Geld hat den Alltag des Menschen seit Jahrtausenden geprägt. In der lydischen Stadt Sardis entstand in der griechischen Antike der erste Marktplatz, auf dem jeder seine Waren anbieten konnte, zugleich fanden dort die ersten Glücksspiele statt. Geld veränderte die Art des Tausches, aber auch den sozialen Zusammenhalt. Der Mensch konnte sich aus seiner Familie oder der Zunft lösen, wenn er Geld hatte. Geld schwächte die traditionellen Bindungen und verhalf dem Einzelnen zu Freiräumen. Der Mensch „gewann Freiheit von etwas, aber nicht Freiheit zu etwas. Dass es eine bloß negative Freiheit ist, die der Geldbesitz gegenüber jedem anderen (. . .) verleiht, ist nicht ohne Belang für das Verständnis unserer Zeit", schreibt Simmel.

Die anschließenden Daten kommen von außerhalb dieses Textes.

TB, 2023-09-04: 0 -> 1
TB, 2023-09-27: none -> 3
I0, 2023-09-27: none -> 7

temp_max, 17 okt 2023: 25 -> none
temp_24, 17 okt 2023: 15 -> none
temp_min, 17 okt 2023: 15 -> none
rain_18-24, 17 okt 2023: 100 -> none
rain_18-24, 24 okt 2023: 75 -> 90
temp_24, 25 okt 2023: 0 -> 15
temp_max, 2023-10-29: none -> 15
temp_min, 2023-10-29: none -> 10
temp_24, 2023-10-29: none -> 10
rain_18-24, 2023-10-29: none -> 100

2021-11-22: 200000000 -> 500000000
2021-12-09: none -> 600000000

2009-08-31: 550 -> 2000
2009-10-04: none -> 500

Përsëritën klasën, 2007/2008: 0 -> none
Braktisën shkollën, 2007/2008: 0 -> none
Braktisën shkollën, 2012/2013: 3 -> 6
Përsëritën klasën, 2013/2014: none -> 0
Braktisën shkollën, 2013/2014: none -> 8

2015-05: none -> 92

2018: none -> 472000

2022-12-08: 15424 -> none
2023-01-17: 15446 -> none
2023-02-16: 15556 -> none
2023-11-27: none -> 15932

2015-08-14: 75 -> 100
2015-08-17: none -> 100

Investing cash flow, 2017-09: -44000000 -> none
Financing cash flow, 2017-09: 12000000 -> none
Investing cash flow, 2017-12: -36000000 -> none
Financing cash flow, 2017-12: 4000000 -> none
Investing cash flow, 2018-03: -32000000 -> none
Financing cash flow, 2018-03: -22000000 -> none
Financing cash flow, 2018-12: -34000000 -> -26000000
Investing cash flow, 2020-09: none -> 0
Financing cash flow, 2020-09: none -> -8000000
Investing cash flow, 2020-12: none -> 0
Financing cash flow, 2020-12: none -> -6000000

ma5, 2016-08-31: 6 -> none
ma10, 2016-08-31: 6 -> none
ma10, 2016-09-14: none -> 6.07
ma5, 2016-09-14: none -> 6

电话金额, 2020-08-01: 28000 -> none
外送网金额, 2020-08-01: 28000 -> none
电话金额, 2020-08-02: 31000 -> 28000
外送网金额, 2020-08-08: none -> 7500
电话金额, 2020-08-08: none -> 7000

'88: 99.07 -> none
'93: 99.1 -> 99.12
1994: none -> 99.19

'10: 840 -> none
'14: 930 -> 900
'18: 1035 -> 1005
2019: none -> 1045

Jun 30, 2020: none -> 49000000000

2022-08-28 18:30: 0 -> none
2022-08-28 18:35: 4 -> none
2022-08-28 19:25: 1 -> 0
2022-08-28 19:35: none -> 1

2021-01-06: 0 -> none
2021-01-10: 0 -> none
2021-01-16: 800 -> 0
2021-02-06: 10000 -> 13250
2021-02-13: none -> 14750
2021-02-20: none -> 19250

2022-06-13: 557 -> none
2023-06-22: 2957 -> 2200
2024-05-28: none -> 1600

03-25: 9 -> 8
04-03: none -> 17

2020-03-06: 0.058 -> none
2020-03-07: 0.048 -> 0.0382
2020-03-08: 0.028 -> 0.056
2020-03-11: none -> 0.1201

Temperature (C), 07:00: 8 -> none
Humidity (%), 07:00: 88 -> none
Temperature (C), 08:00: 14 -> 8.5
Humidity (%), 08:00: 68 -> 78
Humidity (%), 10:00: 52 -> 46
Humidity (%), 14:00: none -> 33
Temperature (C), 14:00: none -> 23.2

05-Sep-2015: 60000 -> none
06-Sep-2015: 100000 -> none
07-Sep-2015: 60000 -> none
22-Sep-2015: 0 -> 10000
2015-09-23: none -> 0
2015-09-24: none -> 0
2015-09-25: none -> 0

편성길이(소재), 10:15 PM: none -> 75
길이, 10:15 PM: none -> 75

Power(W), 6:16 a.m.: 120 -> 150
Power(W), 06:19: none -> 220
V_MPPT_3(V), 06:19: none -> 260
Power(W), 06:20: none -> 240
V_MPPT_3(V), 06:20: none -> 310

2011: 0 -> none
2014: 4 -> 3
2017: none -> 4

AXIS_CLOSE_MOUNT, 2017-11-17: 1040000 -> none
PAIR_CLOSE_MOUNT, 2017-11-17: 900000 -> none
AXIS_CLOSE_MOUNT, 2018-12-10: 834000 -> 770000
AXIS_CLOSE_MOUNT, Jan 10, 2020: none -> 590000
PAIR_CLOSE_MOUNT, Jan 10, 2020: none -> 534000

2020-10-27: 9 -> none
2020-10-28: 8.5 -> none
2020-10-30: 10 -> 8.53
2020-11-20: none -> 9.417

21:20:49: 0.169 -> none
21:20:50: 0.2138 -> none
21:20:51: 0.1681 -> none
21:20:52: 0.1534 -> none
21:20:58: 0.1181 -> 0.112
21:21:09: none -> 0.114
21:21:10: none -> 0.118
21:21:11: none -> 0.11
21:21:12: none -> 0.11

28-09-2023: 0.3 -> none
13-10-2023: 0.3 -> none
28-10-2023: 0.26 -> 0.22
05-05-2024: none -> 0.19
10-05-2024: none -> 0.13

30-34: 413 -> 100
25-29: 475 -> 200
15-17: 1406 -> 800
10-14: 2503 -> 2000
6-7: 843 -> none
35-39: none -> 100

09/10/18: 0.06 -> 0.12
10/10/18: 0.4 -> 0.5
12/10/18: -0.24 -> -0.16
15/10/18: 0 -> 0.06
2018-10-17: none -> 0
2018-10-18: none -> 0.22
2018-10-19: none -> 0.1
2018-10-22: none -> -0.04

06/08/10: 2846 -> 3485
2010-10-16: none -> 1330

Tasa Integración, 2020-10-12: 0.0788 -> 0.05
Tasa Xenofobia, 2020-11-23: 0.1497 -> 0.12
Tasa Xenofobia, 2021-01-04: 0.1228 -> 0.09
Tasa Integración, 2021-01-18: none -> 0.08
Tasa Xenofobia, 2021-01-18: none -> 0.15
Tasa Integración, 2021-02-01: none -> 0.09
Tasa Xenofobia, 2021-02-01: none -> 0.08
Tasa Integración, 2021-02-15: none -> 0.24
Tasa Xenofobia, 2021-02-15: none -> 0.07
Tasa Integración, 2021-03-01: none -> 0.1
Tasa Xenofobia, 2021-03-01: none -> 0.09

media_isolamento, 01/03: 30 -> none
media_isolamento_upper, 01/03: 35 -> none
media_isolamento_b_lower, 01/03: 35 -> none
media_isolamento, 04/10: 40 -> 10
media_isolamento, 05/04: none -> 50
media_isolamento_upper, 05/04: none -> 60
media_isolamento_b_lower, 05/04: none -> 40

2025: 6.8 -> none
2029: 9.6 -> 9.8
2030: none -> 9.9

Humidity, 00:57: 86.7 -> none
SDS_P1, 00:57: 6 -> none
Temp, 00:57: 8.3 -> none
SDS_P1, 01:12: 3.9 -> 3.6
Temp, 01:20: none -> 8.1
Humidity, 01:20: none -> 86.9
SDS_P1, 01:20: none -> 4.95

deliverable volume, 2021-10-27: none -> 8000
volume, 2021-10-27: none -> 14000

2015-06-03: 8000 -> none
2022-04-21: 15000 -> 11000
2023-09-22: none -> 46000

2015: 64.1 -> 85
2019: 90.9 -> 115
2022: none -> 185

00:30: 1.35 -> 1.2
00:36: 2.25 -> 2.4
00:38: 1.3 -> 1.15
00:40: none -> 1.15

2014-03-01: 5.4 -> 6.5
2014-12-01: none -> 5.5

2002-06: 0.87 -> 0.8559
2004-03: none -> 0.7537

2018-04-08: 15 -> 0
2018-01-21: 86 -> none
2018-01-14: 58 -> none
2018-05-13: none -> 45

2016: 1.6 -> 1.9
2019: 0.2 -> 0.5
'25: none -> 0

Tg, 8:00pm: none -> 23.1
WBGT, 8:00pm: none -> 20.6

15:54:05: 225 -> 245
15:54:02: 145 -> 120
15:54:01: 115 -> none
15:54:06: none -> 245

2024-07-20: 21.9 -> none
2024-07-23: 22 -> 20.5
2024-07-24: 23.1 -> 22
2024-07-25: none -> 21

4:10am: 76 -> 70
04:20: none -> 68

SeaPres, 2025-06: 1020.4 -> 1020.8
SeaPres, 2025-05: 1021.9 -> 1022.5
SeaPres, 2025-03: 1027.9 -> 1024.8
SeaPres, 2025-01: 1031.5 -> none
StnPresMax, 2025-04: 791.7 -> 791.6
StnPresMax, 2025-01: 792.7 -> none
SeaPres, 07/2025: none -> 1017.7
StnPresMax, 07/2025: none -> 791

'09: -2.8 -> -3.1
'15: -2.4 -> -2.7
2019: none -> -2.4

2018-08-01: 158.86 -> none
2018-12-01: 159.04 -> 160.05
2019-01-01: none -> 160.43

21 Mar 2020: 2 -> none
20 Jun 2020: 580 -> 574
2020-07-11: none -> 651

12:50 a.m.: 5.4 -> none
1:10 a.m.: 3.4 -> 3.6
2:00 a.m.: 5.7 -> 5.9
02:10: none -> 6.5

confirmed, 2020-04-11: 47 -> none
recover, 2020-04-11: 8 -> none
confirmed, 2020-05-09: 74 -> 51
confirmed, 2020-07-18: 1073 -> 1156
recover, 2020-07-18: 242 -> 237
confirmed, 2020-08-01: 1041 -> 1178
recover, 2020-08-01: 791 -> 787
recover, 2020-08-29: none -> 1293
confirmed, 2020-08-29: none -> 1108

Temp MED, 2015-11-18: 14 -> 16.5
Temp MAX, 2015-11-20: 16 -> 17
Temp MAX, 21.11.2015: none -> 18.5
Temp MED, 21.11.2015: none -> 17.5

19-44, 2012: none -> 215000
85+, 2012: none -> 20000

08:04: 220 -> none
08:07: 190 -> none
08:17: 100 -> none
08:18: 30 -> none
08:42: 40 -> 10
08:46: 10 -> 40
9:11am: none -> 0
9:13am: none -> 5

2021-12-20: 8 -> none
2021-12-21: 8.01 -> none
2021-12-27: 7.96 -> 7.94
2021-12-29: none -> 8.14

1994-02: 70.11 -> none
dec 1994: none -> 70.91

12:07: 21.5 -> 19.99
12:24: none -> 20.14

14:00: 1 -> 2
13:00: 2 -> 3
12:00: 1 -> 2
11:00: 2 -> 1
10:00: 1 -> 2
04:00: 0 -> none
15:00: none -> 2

Das Buch ist aktuell, manches würde man heute anders ausdrücken. Beim Einfluss des Geldes auf den Alltag spricht man jetzt von der Ökonomisierung des Lebens. Angesichts dieser Abhängigkeit kann der Mensch die gewonnene Freiheit so recht nicht genießen. „So erklärt es sich, dass unsere Zeit, die als Ganzes betrachtet, trotz allem, was zu wünschen bleibt, sicher mehr Freiheit besitzt als irgend eine frühere, dieser Freiheit doch so wenig froh wird“, schreibt Simmel. Die Freiheit eröffnet dem Menschen, nach anderen Zielen zu streben. Simmel ist ebenfalls seiner Berufung nachgegangen. Durch ein Erbe konnte er sich seinen soziologischen Studien ohne Bezahlung widmen.
Caspar Dohmen
Georg Simmel: Philosophie des Geldes. Suhrkamp, 22 Euro.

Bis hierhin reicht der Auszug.